◆ **Given information**
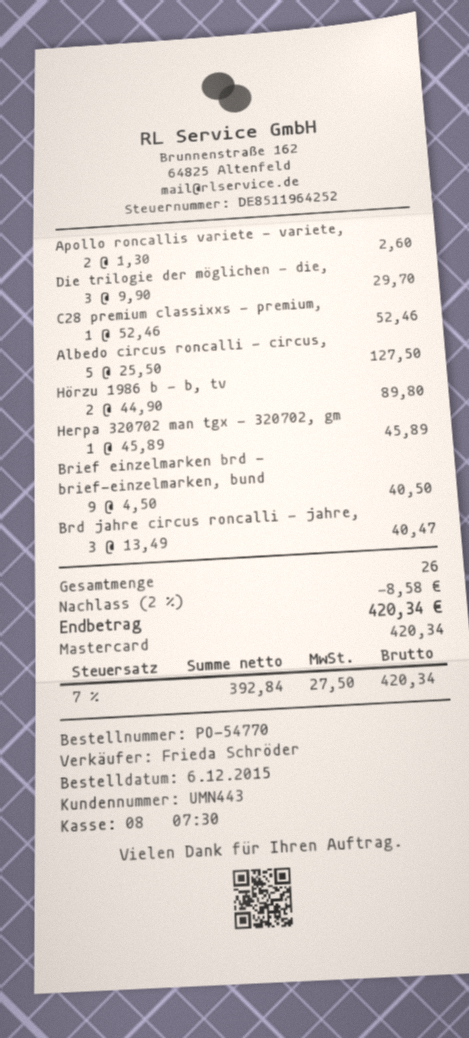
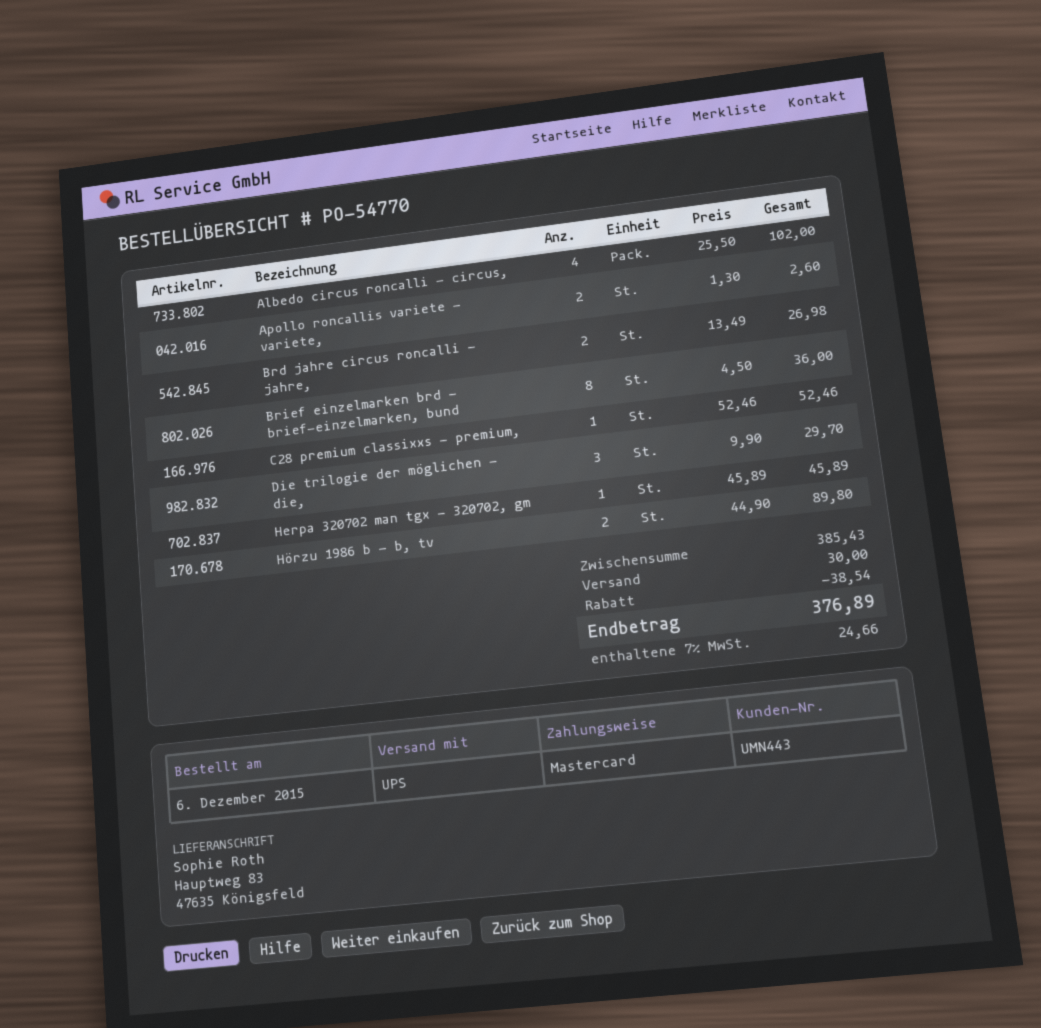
Albedo circus roncalli - circus,: 5 x 25.50 = 127.50 -> 4 x 25.50 = 102.00
Brief einzelmarken brd - brief-einzelmarken, bund: 9 x 4.50 = 40.50 -> 8 x 4.50 = 36.00
Brd jahre circus roncalli - jahre,: 3 x 13.49 = 40.47 -> 2 x 13.49 = 26.98
discount: 8.58 -> 38.54
shipping: none -> 30.00
tax: 7% = 27.50 -> 7% = 24.66
total: 420.34 -> 376.89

◆ **Your task**
The lines to output run from the one containing "Brief einzelmarken brd" through the last line of the records above; repeat them exactly and nothing more.

◆ **Worked solution**
Brief einzelmarken brd - brief-einzelmarken, bund: 9 x 4.50 = 40.50 -> 8 x 4.50 = 36.00
Brd jahre circus roncalli - jahre,: 3 x 13.49 = 40.47 -> 2 x 13.49 = 26.98
discount: 8.58 -> 38.54
shipping: none -> 30.00
tax: 7% = 27.50 -> 7% = 24.66
total: 420.34 -> 376.89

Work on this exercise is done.